The last story in this section and the collection is Randy Nasson’s “Becoming Family.” This harrowing tale opened my eyes to the trial he and his wife (one of the co-editors of this collection, Ayesha Mattu), went through. This made me ashamed of the assumptive reflections I had made in regard to Ayesha’s story in my review of Love, InshAllah. I’m grateful that the rest of the story was shared by means of her husband’s perspective, showing that “happily ever after” requires a great deal of work, more for some couples than for others.

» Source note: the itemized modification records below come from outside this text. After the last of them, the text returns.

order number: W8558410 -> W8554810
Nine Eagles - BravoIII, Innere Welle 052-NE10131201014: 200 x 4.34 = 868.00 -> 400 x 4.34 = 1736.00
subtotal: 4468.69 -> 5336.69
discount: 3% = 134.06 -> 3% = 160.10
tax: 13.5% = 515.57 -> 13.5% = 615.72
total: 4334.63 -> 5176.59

To drive home why this book is relevant to everyone, we must visit the original question: “Why love?” Romantic love–whatever form it may take–can bestow one unimaginable bliss, while also forcing them to confront their demons and contend with underlying issues in their broader communities. In the case of an enormous, decentralized, and often dehumanized community like the Muslim community, all those “usual” elements of love stories are increased by tenfold.

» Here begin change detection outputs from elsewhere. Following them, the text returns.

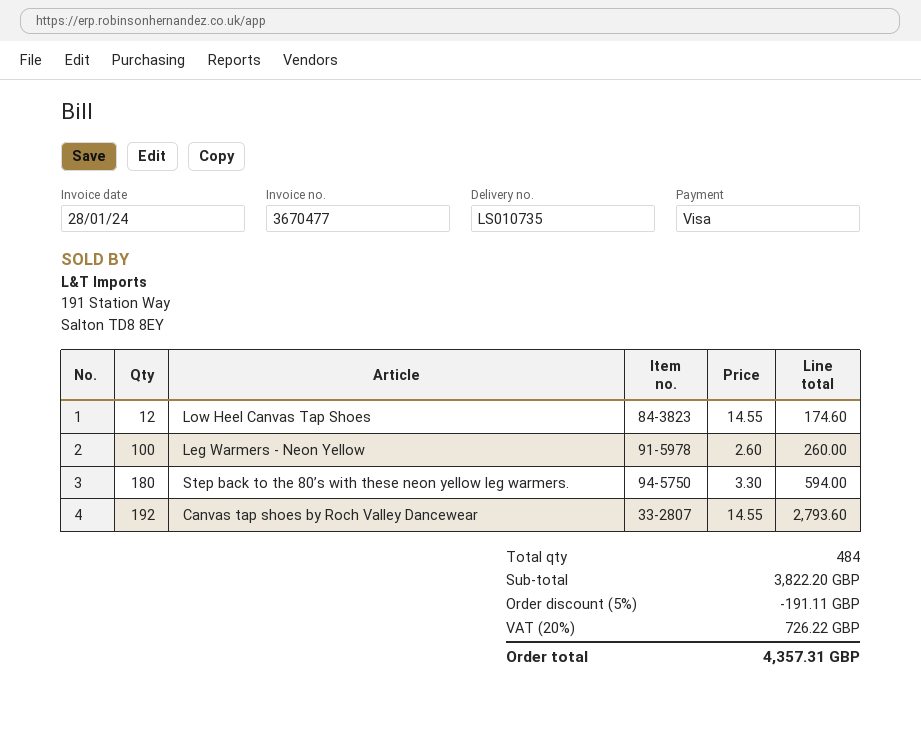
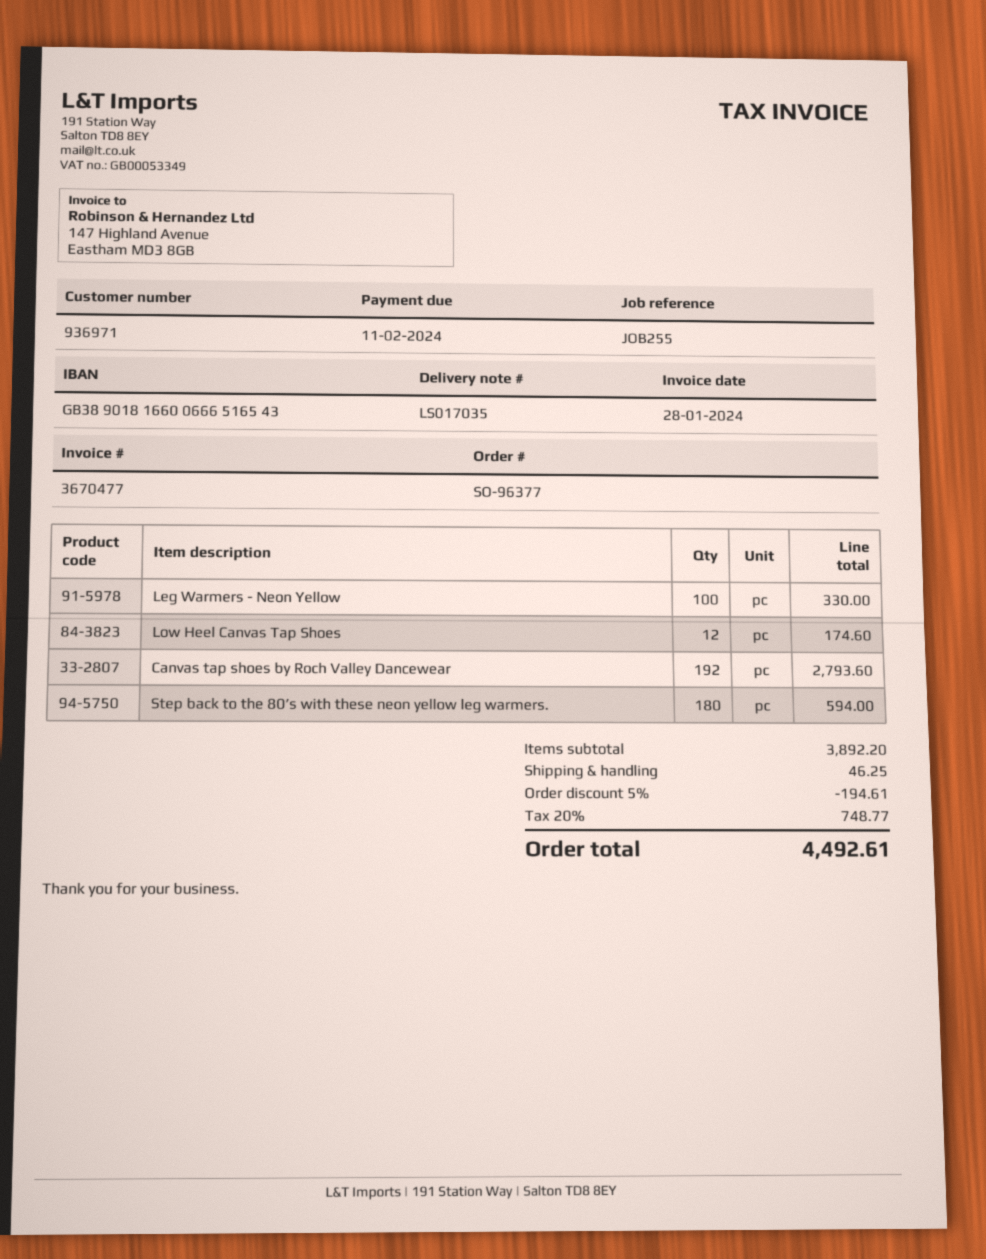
delivery note number: LS010735 -> LS017035
Leg Warmers - Neon Yellow: 100 for 260.00 -> 100 for 330.00
subtotal: 3822.20 -> 3892.20
discount: 5% = 191.11 -> 5% = 194.61
shipping: none -> 46.25
tax: 20% = 726.22 -> 20% = 748.77
total: 4357.31 -> 4492.61

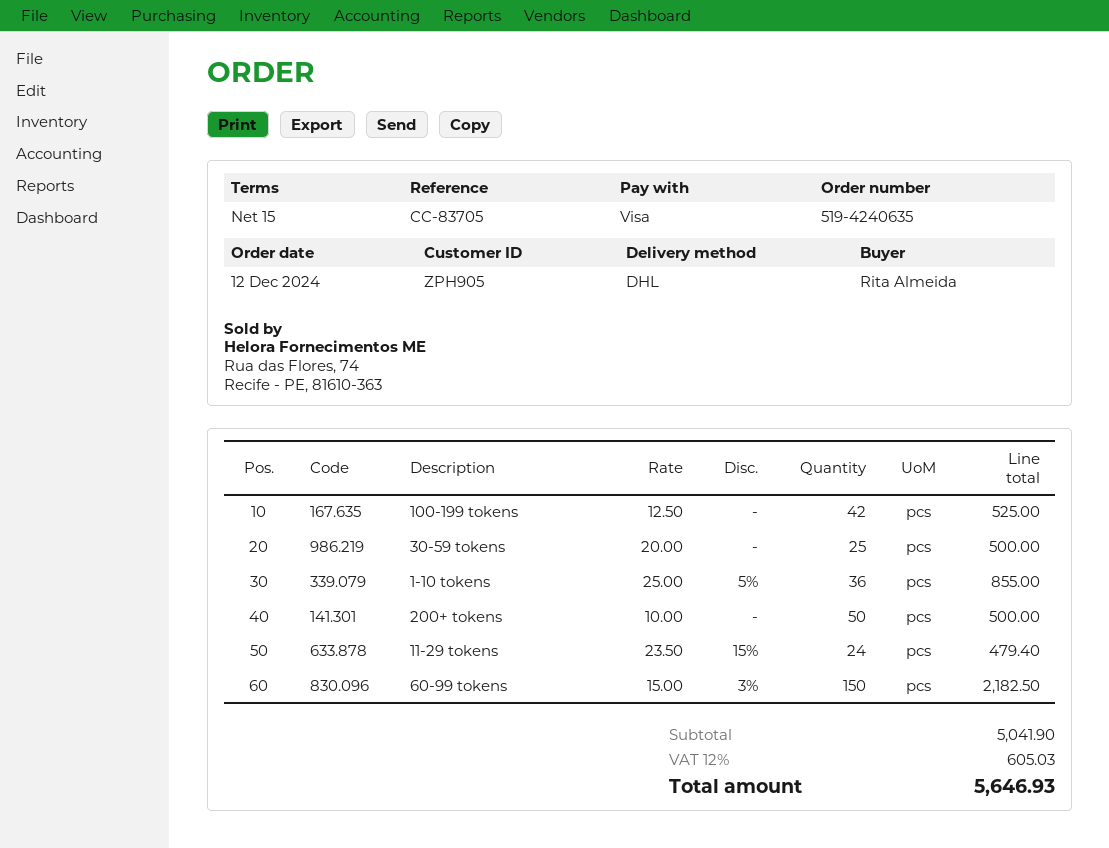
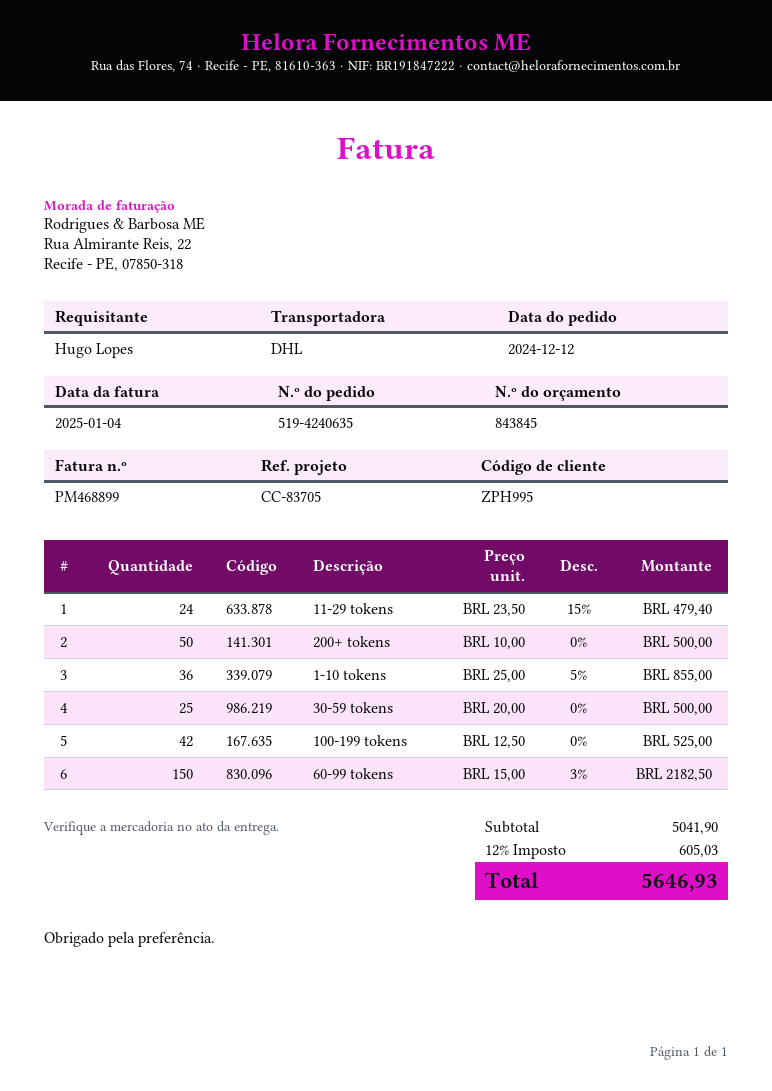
customer number: ZPH905 -> ZPH995
ordered by: Rita Almeida -> Hugo Lopes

I am not sure Salaam, Love is as revelatory or groundbreaking as Love, InshAllah was, and that could be a very good sign of how far along this enterprise has come. Yes, there are stories that could make some of a certain slant uncomfortable, but to someone like me, that isn’t news anymore. It is for this reason I took it as a continuation of conversation, rather than its beginning. At the time I read Love, InshAllah, I was bearing witness to my personal stories. I was learning that what happened with me were not anomalies or freakish incidents, but part of my personal growth and journey in faith.
Recently, however, I am becoming especially conscious of the shared struggles with love in the Muslim community, and this book assured me that I am not alone. I’m not the only one who had to overcome a lifetime of conditioning to learn how to love myself. I’m not the only one who is confused by inter-generational conflict. And should something work out for me, sooner or later (InshAllah), I will harbour no illusions about that being an end in itself.